YOUR TASK -
Copy the lines below exactly. Start at the first and finish with the line containing "- In practice, the".

━━━━

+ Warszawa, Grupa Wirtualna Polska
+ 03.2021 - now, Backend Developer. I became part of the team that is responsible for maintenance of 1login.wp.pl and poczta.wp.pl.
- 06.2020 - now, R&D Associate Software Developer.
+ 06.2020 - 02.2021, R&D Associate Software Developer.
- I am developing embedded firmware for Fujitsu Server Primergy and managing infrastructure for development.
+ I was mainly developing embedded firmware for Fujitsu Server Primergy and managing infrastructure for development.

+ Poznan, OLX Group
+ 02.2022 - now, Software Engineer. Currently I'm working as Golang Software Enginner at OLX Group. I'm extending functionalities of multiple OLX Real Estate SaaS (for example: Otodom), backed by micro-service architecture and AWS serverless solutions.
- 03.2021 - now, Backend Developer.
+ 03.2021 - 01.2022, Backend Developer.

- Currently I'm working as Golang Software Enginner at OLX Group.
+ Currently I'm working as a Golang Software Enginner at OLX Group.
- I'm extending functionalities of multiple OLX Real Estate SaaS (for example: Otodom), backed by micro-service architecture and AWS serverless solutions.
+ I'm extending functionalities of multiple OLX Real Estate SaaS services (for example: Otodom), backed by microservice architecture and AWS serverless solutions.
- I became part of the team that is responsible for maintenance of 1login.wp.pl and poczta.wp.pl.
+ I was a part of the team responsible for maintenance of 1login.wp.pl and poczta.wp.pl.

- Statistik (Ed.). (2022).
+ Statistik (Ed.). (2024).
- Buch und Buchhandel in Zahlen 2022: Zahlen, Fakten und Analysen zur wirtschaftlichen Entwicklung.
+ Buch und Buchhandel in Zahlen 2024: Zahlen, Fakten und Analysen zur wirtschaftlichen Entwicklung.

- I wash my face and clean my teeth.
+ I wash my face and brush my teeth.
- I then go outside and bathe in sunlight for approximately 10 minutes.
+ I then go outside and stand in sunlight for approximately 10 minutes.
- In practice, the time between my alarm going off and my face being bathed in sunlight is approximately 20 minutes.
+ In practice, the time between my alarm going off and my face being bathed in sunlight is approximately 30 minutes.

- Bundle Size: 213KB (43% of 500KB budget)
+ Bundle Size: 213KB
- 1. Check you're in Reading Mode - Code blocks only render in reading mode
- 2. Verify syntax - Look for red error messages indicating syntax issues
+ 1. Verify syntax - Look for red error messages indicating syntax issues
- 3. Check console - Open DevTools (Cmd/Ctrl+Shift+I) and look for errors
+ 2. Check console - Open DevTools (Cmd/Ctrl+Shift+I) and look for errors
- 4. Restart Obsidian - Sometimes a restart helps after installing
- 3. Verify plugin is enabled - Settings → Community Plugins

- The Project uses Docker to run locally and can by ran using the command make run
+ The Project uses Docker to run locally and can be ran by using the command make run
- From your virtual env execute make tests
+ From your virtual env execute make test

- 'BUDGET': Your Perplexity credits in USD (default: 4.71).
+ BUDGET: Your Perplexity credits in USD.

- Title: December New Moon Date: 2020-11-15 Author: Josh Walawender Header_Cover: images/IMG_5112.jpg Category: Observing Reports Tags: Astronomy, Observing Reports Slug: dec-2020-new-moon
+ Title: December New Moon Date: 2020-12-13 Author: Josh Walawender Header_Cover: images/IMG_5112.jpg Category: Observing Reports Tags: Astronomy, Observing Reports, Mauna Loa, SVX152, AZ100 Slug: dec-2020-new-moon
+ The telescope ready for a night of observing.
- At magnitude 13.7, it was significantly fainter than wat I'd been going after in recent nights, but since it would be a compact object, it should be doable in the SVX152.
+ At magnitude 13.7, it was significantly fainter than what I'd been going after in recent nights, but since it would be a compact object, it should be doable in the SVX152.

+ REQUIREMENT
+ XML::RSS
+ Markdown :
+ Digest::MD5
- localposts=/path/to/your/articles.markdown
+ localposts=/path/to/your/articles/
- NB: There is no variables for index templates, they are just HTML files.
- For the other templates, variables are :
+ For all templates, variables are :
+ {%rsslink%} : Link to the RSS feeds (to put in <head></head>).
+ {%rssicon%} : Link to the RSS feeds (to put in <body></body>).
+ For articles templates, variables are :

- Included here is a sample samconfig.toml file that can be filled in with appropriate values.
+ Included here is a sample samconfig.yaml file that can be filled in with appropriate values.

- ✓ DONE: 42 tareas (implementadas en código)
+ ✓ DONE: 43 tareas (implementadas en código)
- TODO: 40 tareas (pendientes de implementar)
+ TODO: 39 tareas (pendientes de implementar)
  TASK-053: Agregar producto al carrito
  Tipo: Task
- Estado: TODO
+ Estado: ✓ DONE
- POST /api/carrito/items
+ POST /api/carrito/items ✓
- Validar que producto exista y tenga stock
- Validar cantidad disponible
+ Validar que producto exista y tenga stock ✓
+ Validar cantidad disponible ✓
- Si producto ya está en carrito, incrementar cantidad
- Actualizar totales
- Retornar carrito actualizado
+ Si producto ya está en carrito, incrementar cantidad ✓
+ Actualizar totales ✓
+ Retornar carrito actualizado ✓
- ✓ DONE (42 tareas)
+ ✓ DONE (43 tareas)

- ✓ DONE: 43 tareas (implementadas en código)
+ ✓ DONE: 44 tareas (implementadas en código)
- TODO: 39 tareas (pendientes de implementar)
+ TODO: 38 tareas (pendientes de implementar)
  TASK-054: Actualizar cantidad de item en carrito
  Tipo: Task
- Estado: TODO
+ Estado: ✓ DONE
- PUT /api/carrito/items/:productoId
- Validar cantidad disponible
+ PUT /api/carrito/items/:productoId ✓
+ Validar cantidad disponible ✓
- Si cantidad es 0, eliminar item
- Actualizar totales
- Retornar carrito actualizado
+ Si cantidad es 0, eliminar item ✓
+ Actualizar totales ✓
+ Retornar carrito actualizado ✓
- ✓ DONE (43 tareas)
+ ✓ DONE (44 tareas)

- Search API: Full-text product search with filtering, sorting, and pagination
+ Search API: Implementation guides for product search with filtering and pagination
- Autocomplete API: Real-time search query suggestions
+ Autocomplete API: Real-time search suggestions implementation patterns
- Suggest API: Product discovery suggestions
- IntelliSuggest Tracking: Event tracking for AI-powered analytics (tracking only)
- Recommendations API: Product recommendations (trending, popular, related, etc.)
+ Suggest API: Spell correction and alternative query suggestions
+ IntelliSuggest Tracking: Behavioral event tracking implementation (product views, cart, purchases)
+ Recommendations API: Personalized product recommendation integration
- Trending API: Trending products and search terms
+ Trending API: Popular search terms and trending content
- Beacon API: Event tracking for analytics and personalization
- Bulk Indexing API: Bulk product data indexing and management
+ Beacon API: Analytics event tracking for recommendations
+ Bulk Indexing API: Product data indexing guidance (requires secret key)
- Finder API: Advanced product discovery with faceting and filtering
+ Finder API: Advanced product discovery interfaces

━━━━

RESULT OF THIS EXERCISE -
+ Warszawa, Grupa Wirtualna Polska
+ 03.2021 - now, Backend Developer. I became part of the team that is responsible for maintenance of 1login.wp.pl and poczta.wp.pl.
- 06.2020 - now, R&D Associate Software Developer.
+ 06.2020 - 02.2021, R&D Associate Software Developer.
- I am developing embedded firmware for Fujitsu Server Primergy and managing infrastructure for development.
+ I was mainly developing embedded firmware for Fujitsu Server Primergy and managing infrastructure for development.

+ Poznan, OLX Group
+ 02.2022 - now, Software Engineer. Currently I'm working as Golang Software Enginner at OLX Group. I'm extending functionalities of multiple OLX Real Estate SaaS (for example: Otodom), backed by micro-service architecture and AWS serverless solutions.
- 03.2021 - now, Backend Developer.
+ 03.2021 - 01.2022, Backend Developer.

- Currently I'm working as Golang Software Enginner at OLX Group.
+ Currently I'm working as a Golang Software Enginner at OLX Group.
- I'm extending functionalities of multiple OLX Real Estate SaaS (for example: Otodom), backed by micro-service architecture and AWS serverless solutions.
+ I'm extending functionalities of multiple OLX Real Estate SaaS services (for example: Otodom), backed by microservice architecture and AWS serverless solutions.
- I became part of the team that is responsible for maintenance of 1login.wp.pl and poczta.wp.pl.
+ I was a part of the team responsible for maintenance of 1login.wp.pl and poczta.wp.pl.

- Statistik (Ed.). (2022).
+ Statistik (Ed.). (2024).
- Buch und Buchhandel in Zahlen 2022: Zahlen, Fakten und Analysen zur wirtschaftlichen Entwicklung.
+ Buch und Buchhandel in Zahlen 2024: Zahlen, Fakten und Analysen zur wirtschaftlichen Entwicklung.

- I wash my face and clean my teeth.
+ I wash my face and brush my teeth.
- I then go outside and bathe in sunlight for approximately 10 minutes.
+ I then go outside and stand in sunlight for approximately 10 minutes.
- In practice, the time between my alarm going off and my face being bathed in sunlight is approximately 20 minutes.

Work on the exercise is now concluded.